■ PROBLEM ■
Find "font-weight: bold ->" in the data below; transcribe the line it appears on and each line after it, exactly, to the end, and nothing else.

[DATA PROVIDED — start]

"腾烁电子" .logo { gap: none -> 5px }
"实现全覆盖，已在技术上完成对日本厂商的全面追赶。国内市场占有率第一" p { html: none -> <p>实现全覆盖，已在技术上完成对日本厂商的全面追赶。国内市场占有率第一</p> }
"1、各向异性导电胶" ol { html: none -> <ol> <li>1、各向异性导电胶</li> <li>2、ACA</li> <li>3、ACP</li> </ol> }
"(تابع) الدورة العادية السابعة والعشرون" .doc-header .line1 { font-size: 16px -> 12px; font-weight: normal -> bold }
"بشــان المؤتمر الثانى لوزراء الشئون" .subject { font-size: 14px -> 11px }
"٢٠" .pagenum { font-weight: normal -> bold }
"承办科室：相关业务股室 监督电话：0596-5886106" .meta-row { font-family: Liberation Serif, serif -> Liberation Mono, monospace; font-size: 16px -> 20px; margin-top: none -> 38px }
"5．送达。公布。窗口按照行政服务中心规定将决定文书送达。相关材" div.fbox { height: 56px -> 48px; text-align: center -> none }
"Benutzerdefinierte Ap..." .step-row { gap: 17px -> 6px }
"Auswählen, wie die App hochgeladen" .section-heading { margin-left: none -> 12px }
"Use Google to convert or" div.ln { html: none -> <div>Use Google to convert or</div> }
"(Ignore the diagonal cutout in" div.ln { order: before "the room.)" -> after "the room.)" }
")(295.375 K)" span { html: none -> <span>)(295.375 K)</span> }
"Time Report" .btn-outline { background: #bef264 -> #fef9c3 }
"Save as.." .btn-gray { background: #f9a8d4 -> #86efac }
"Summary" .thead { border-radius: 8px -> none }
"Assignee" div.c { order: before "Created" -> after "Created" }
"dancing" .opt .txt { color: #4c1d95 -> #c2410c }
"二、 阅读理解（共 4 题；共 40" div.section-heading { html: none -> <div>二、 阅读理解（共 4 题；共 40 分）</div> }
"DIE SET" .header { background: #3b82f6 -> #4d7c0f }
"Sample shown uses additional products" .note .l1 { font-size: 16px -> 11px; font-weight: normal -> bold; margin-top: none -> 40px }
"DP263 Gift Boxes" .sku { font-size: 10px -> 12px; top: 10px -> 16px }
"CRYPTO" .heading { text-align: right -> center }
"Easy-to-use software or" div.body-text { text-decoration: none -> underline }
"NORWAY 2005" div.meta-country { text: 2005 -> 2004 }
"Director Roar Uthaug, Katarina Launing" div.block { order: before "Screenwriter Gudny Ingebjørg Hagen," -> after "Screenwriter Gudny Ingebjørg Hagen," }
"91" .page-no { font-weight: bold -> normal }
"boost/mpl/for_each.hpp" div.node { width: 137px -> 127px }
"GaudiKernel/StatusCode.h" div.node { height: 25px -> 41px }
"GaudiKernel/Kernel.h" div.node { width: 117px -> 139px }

[DATA PROVIDED — finish]

■ EXERCISE RESPONSE ■
"91" .page-no { font-weight: bold -> normal }
"boost/mpl/for_each.hpp" div.node { width: 137px -> 127px }
"GaudiKernel/StatusCode.h" div.node { height: 25px -> 41px }
"GaudiKernel/Kernel.h" div.node { width: 117px -> 139px }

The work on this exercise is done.